Although various difference-based methods are utilized to analyze asymmetry in buyer–supplier matched-pair data within the literature, these approaches are ad hoc and do not always address differences across multiple dimensions. Furthermore, they do not provide a significance test. This paper extends the concept of the paired t-test for dyad-level differences by developing a Mahalanobis distance-based metric in multiple dimensions, along with a significance test.

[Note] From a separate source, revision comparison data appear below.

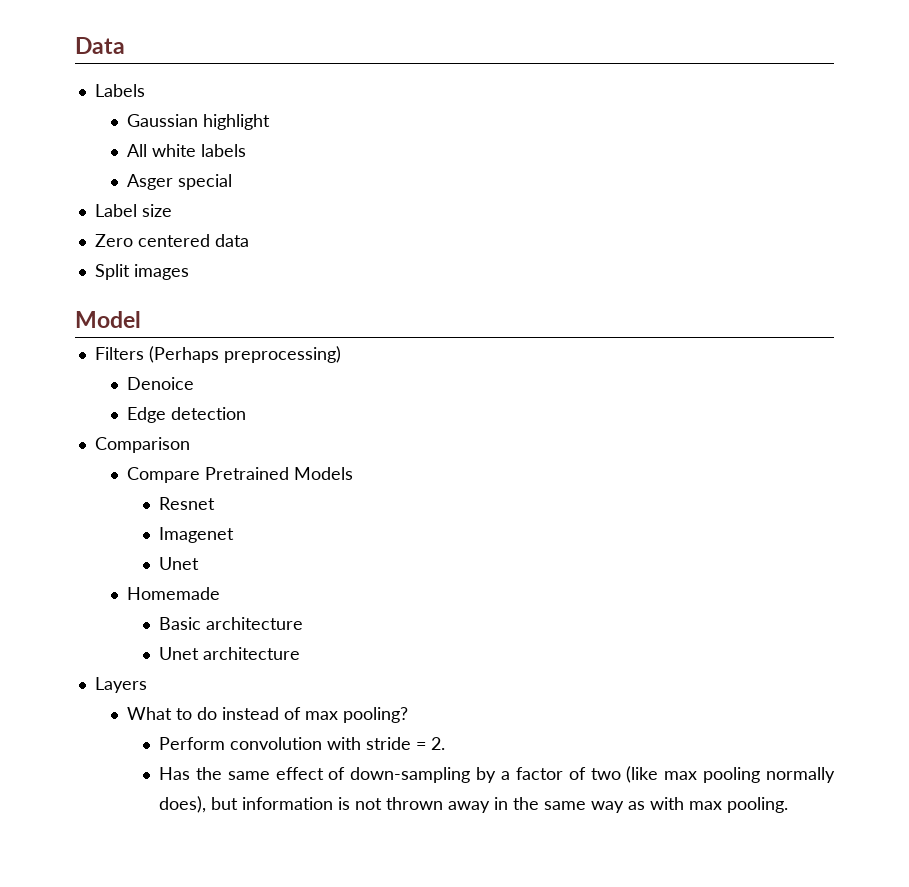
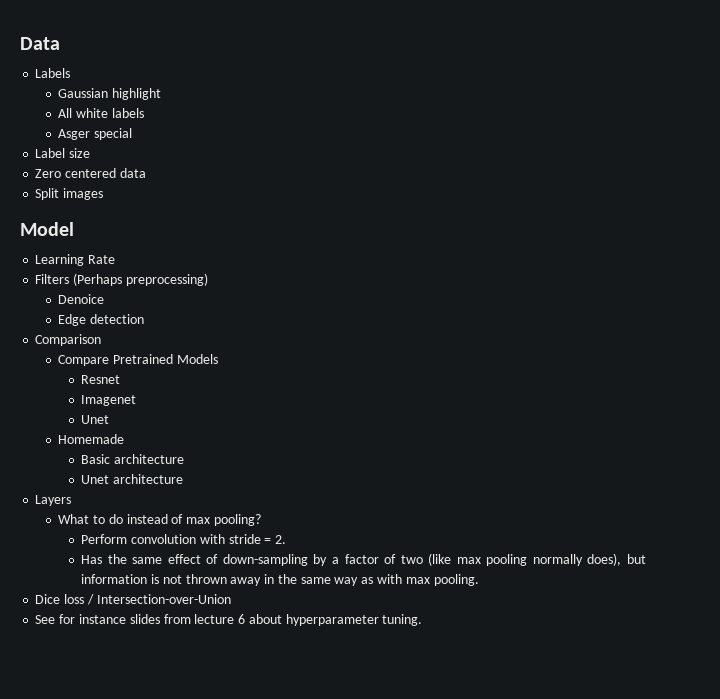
(141, 319) none -> [35,254,116,266] // Learning Rate
(788, 805) none -> [35,594,231,605] [35,614,423,626] // Dice loss / Intersection-over-Union // See for instance slides from lecture 6 about hyperparameter tuning.

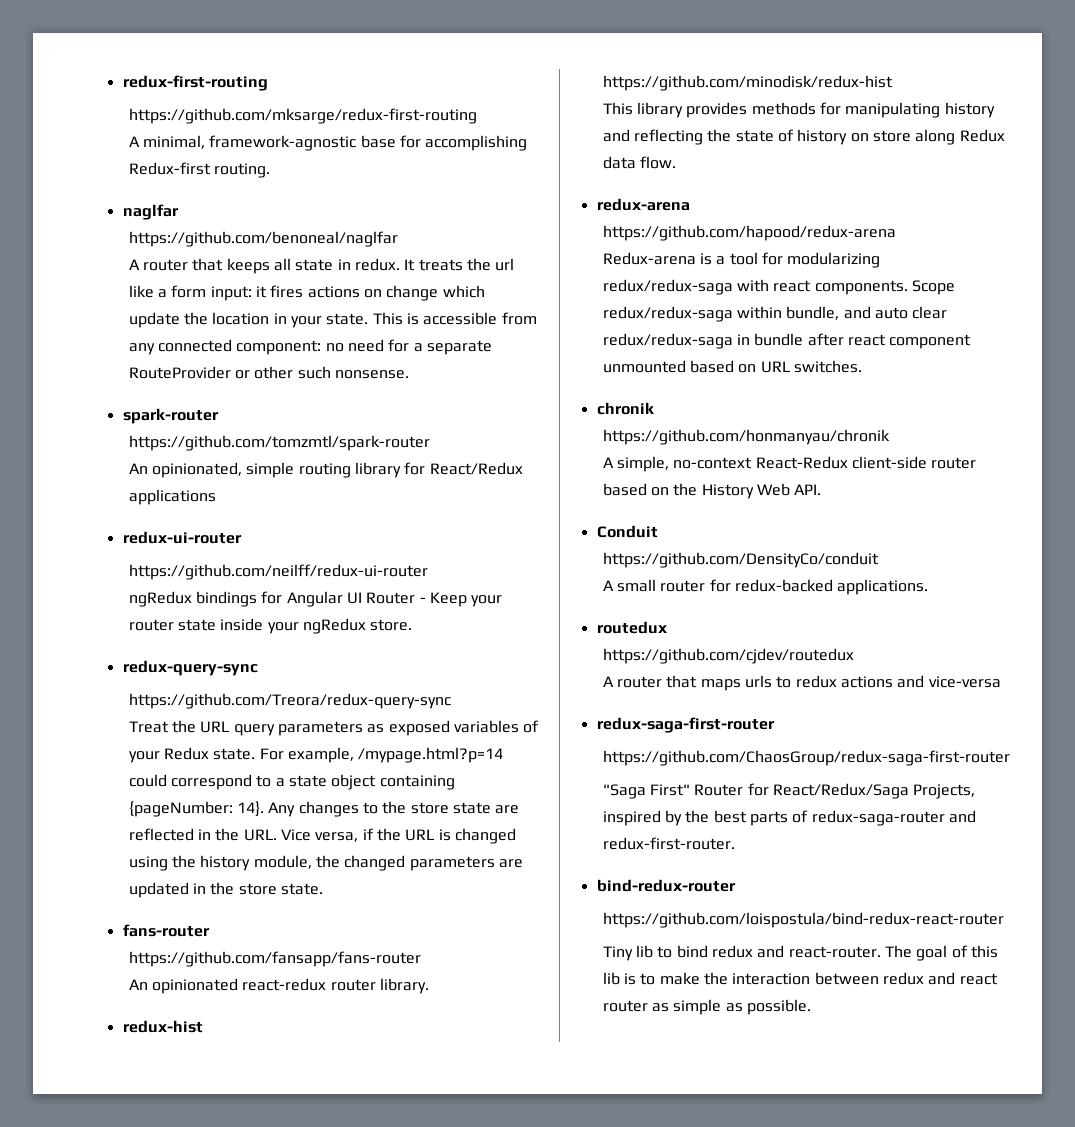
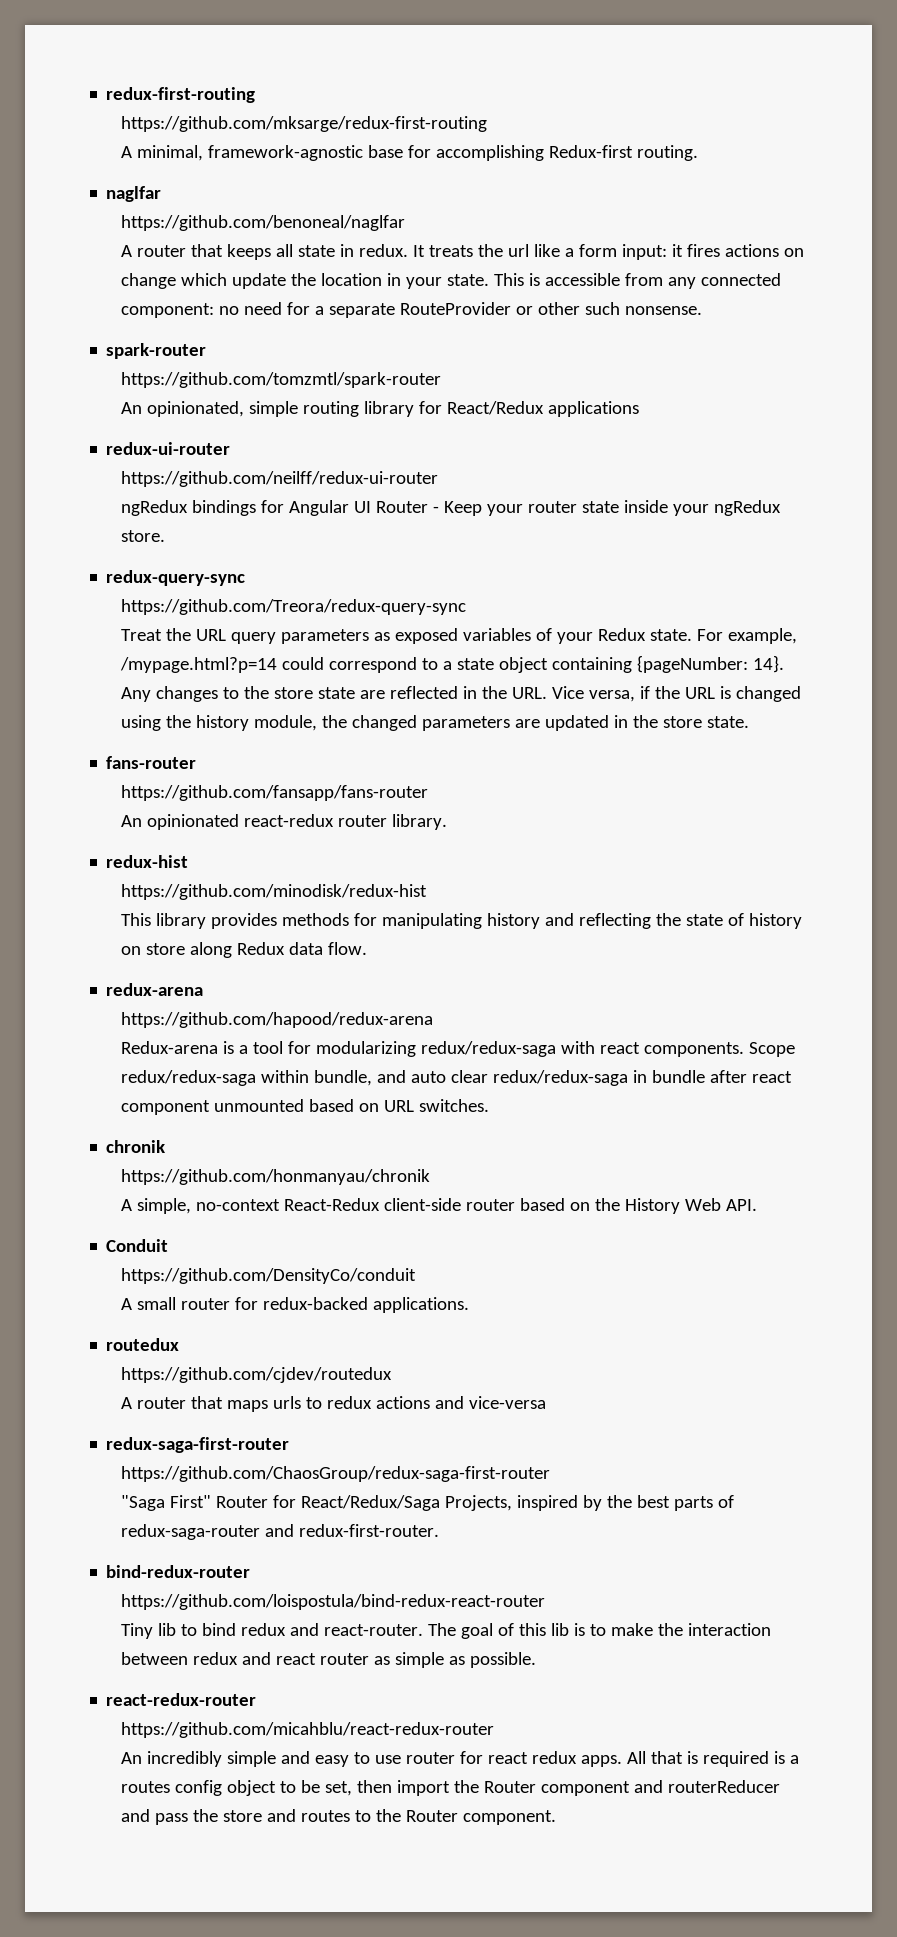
(812, 1007) none -> [106,1693,257,1706] [120,1722,494,1738] [120,1751,799,1767] [120,1780,780,1796] [120,1809,556,1825] // react-redux-router // https://github.com/micahblu/react-redux-router // An incredibly simple and easy to use router for react redux apps. All that is required is a routes config object to be set, then import the Router component and routerReducer and pass the store and routes to the Router component.

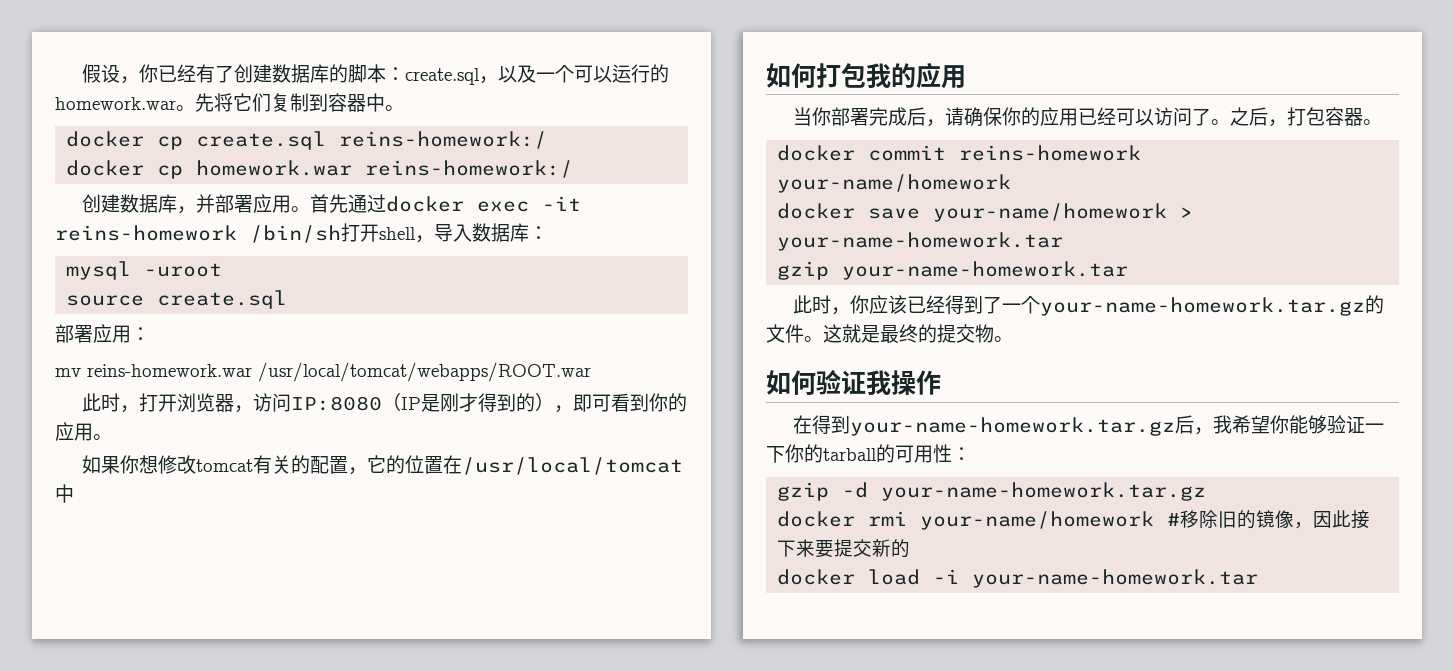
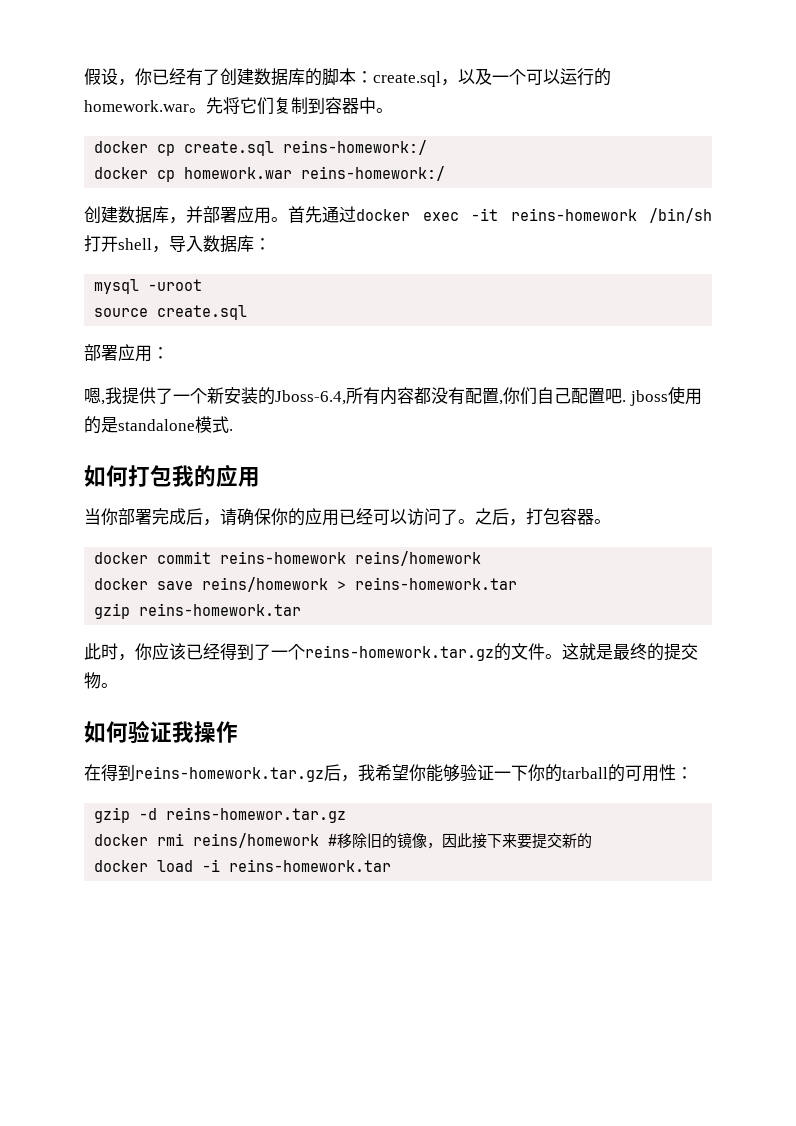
[55,362,591,382] [82,393,688,413] [55,422,112,441] [82,455,684,475] [55,484,74,503] mv reins-homework.war /usr/local/tomcat/webapps/ROOT.war // 此时，打开浏览器，访问IP:8080（IP是刚才得到的），即可看到你的应用。 // 如果你想修改tomcat有关的配置，它的位置在/usr/local/tomcat中 -> [84,386,702,406] [84,416,233,434] 嗯,我提供了一个新安装的Jboss-6.4,所有内容都没有配置,你们自己配置吧. jboss使用的是standalone模式.
[777,174,1012,193] your-name/homework -> [355,551,482,566] reins/homework
[933,203,1194,222] [777,232,1064,251] [777,261,1129,280] your-name/homework > your-name-homework.tar // gzip your-name-homework.tar -> [202,577,518,592] [94,603,302,619] reins/homework > reins-homework.tar // gzip reins-homework.tar
[1040,297,1366,316] your-name-homework.tar.gz -> [305,645,494,661] reins-homework.tar.gz
[850,417,1176,436] your-name-homework.tar.gz -> [135,766,324,782] reins-homework.tar.gz
[881,482,1207,501] your-name-homework.tar.gz -> [166,807,347,823] reins-homewor.tar.gz
[920,511,1155,530] your-name/homework -> [193,833,320,848] reins/homework
[972,569,1259,588] your-name-homework.tar -> [229,859,392,872] reins-homework.tar

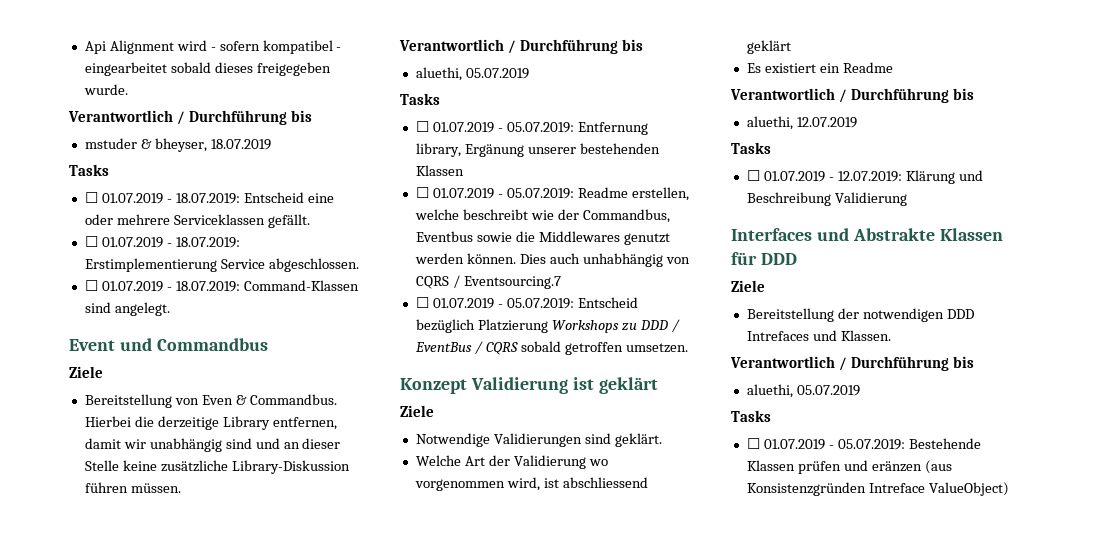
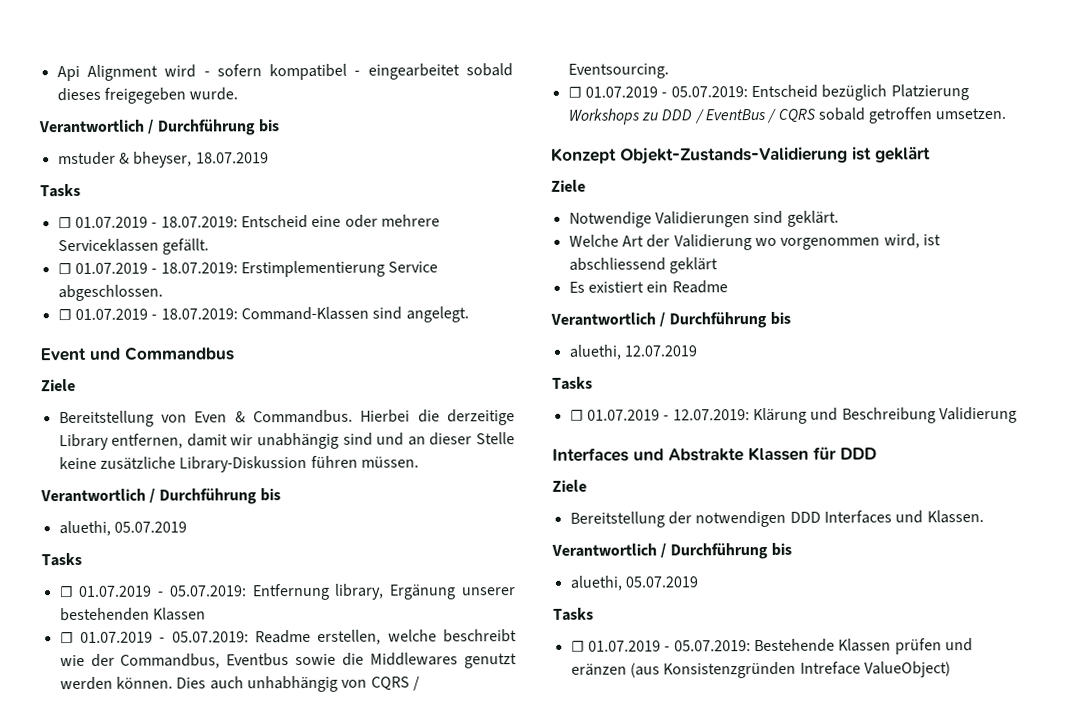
[463,276,561,289] Eventsourcing.7 -> [567,63,669,79] Eventsourcing.
[470,377,568,394] Validierung -> [620,146,848,165] Objekt-Zustands-Validierung
[746,331,809,341] Intrefaces -> [823,510,892,524] Interfaces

The metric and the significance test can be used in empirical research to identify dyads in a dataset that are significantly asymmetric at any selected confidence level. In practice, the method can identify those suppliers for a buyer that have significantly mismatched expectations relative to other suppliers. The paper utilizes simulated datasets to compare the proposed metric with other distance-based metrics that lack a significance test. Finally, the paper applies a retail dataset to demonstrate (1) the utility of the metric in identifying significantly asymmetric dyads and (2) the use of the same distance concept to consolidate multiple items in any buyer or supplier construct into a single score for the construct, rather than using factor scores. The latter approach is lossless, in contrast to factor analysis. Using distance-based metrics with this retail dataset in a structural equation model suggests that asymmetry can negatively affect relationship-specific operational performance for buyers and suppliers. This study contributes a robust methodological framework, offering a structured basis for future research in the measurement of dyadic asymmetry.